● **Exercise aim**:
Set down exactly, from the records below, the line with "5. Push to the" through the line with "- PDFBox for reading pdf file", and nothing else.

---- Data to use

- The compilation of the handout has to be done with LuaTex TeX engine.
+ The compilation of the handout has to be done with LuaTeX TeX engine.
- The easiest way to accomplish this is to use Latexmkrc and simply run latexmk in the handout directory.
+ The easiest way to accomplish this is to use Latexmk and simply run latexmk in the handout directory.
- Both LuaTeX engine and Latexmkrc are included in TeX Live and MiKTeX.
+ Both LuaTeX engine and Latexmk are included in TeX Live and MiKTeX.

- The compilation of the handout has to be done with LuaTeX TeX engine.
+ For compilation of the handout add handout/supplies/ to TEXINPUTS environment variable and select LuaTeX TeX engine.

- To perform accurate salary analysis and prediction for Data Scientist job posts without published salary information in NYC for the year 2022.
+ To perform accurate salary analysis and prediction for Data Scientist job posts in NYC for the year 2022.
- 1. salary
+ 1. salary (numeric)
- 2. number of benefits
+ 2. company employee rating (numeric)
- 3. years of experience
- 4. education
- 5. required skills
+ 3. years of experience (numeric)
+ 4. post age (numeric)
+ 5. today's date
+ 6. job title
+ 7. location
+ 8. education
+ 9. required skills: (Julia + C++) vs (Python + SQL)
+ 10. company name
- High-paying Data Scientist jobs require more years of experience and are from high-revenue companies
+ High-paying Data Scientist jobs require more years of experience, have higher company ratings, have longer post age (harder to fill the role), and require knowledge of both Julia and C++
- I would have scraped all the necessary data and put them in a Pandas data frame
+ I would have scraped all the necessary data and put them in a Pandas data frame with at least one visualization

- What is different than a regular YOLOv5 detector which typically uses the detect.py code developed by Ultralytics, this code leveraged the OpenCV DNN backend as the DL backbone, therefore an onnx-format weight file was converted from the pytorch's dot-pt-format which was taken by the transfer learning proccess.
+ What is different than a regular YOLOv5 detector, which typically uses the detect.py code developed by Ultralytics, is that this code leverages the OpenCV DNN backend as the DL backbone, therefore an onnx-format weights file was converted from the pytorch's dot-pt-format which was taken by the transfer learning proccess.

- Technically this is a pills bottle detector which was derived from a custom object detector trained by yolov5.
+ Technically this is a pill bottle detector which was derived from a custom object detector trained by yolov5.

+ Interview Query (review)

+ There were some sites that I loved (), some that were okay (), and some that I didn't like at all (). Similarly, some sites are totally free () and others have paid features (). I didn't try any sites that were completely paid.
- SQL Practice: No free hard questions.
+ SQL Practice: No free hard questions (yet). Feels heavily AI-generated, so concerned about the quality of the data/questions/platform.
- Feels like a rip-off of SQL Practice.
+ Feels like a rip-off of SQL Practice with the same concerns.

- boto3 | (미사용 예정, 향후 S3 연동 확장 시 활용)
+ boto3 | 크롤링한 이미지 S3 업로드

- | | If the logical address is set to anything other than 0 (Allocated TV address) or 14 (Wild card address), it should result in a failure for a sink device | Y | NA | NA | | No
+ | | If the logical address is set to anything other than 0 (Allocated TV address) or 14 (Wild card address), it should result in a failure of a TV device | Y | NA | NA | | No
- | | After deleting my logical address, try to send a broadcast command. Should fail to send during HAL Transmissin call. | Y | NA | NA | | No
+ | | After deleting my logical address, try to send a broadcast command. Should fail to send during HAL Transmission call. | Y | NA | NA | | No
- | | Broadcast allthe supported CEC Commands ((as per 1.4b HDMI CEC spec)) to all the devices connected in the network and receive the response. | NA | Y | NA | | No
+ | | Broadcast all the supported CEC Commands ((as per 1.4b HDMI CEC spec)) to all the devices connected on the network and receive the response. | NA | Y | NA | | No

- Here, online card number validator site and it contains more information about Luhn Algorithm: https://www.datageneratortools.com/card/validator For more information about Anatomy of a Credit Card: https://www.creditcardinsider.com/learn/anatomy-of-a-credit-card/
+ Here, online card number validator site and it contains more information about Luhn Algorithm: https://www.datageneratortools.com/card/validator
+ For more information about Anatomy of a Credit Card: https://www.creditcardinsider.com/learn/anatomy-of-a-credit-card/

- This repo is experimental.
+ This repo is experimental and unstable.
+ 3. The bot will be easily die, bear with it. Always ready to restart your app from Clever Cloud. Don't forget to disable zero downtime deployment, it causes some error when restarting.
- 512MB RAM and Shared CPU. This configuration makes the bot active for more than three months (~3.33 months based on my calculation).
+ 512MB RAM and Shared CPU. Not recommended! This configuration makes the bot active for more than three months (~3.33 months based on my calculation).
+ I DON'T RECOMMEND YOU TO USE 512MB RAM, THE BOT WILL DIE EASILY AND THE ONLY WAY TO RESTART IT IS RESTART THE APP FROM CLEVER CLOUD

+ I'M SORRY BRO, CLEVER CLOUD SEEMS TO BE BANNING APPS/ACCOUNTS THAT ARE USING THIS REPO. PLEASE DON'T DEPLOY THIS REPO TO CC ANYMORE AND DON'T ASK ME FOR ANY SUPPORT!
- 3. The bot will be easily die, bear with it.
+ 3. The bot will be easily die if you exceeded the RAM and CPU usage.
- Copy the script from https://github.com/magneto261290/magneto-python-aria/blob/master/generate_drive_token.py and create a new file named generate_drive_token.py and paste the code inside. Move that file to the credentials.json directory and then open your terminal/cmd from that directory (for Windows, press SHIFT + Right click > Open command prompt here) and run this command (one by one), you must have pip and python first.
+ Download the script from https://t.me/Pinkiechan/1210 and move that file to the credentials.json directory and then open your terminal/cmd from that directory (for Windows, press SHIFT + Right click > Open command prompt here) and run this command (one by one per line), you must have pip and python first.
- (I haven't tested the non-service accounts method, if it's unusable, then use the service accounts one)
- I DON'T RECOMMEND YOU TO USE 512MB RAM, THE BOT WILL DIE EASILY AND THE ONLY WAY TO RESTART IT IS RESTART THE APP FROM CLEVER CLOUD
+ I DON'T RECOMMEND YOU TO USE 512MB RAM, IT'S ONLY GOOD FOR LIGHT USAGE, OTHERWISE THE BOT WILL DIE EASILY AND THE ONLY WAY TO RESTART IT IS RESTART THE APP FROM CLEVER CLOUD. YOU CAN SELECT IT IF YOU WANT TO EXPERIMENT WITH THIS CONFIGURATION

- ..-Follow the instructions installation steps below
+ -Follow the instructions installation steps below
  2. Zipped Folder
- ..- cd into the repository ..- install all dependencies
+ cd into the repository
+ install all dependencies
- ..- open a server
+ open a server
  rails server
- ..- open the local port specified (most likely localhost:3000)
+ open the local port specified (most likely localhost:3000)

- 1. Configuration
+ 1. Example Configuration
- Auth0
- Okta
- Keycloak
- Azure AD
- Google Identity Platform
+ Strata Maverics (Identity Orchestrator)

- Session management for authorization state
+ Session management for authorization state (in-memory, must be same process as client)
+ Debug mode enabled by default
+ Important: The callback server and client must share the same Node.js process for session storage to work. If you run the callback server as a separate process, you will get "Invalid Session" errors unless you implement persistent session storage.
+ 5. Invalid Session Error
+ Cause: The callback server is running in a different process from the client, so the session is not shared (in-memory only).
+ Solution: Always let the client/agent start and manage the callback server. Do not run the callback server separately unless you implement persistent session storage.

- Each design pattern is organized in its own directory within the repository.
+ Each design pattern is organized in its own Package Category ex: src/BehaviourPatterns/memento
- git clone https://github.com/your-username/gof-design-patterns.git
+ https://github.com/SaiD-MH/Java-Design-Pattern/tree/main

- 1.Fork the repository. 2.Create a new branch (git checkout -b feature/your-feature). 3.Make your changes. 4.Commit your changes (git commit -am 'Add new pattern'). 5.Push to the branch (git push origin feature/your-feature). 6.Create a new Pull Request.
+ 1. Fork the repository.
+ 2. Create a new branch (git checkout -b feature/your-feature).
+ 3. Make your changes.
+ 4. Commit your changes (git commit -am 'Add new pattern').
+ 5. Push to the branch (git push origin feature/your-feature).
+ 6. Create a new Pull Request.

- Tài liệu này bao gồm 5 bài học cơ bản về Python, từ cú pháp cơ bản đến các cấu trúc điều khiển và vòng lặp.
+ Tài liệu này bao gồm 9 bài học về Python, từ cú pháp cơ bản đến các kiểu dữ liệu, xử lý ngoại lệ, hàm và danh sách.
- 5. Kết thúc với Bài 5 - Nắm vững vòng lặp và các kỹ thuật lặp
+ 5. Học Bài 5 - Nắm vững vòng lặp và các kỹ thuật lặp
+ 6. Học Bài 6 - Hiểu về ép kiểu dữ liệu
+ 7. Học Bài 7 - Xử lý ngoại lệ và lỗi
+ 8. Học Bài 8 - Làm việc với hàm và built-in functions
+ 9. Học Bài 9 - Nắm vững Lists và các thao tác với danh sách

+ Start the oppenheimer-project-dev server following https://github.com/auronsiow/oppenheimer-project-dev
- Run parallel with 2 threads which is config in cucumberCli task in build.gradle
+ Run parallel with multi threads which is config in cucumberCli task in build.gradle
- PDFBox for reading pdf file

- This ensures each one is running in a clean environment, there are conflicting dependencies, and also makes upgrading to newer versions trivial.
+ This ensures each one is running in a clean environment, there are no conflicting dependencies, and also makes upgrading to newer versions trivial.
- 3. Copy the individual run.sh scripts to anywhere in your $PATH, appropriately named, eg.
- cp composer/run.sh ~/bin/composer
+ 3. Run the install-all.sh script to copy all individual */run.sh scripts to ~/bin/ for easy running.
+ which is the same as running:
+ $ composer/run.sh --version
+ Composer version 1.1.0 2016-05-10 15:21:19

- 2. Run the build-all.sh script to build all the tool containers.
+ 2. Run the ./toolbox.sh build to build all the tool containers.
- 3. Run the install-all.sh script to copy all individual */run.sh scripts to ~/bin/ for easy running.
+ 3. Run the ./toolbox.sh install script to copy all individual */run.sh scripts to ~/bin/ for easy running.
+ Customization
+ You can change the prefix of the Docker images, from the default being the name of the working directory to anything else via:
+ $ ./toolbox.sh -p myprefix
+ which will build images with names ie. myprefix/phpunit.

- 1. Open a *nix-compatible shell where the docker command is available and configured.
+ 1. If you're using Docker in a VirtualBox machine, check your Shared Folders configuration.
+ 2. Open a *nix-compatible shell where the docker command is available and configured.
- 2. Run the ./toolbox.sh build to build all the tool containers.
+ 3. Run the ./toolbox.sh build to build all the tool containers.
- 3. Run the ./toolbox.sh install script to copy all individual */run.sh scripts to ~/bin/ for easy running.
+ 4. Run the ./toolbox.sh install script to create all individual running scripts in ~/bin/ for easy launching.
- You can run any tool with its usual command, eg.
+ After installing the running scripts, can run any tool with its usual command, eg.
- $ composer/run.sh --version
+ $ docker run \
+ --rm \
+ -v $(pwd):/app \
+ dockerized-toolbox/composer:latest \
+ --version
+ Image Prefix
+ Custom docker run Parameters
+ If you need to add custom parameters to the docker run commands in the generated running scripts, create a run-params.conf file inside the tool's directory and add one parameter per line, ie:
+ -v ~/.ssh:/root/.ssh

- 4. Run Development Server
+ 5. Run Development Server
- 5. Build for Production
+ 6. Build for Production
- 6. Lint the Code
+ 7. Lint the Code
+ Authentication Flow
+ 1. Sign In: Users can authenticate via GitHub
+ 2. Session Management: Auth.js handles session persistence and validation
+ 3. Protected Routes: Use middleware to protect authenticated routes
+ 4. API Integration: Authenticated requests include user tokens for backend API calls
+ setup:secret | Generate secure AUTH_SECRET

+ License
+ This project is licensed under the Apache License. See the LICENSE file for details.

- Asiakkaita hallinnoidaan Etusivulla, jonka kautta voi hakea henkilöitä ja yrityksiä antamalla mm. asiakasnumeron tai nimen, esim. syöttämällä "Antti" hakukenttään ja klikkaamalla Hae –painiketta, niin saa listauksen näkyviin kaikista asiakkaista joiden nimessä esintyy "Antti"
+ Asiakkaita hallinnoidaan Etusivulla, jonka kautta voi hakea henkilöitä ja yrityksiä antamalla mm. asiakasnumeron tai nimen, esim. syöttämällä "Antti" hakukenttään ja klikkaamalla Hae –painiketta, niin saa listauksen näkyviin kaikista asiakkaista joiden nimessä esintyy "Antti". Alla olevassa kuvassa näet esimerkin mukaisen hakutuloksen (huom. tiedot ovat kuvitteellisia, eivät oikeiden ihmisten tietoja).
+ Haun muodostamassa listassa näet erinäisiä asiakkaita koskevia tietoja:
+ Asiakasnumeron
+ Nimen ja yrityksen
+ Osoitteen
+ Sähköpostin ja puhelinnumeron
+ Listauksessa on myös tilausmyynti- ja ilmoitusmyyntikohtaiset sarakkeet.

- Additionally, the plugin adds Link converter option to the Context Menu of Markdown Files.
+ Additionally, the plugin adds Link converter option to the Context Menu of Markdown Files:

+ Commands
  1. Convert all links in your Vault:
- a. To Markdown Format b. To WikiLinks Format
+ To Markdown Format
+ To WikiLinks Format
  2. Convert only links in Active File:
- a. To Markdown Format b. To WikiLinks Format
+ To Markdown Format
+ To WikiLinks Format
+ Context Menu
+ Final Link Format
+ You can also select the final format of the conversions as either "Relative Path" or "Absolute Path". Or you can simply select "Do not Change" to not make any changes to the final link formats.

--------

● **Expected answer**:
+ 5. Push to the branch (git push origin feature/your-feature).
+ 6. Create a new Pull Request.

- Tài liệu này bao gồm 5 bài học cơ bản về Python, từ cú pháp cơ bản đến các cấu trúc điều khiển và vòng lặp.
+ Tài liệu này bao gồm 9 bài học về Python, từ cú pháp cơ bản đến các kiểu dữ liệu, xử lý ngoại lệ, hàm và danh sách.
- 5. Kết thúc với Bài 5 - Nắm vững vòng lặp và các kỹ thuật lặp
+ 5. Học Bài 5 - Nắm vững vòng lặp và các kỹ thuật lặp
+ 6. Học Bài 6 - Hiểu về ép kiểu dữ liệu
+ 7. Học Bài 7 - Xử lý ngoại lệ và lỗi
+ 8. Học Bài 8 - Làm việc với hàm và built-in functions
+ 9. Học Bài 9 - Nắm vững Lists và các thao tác với danh sách

+ Start the oppenheimer-project-dev server following https://github.com/auronsiow/oppenheimer-project-dev
- Run parallel with 2 threads which is config in cucumberCli task in build.gradle
+ Run parallel with multi threads which is config in cucumberCli task in build.gradle
- PDFBox for reading pdf file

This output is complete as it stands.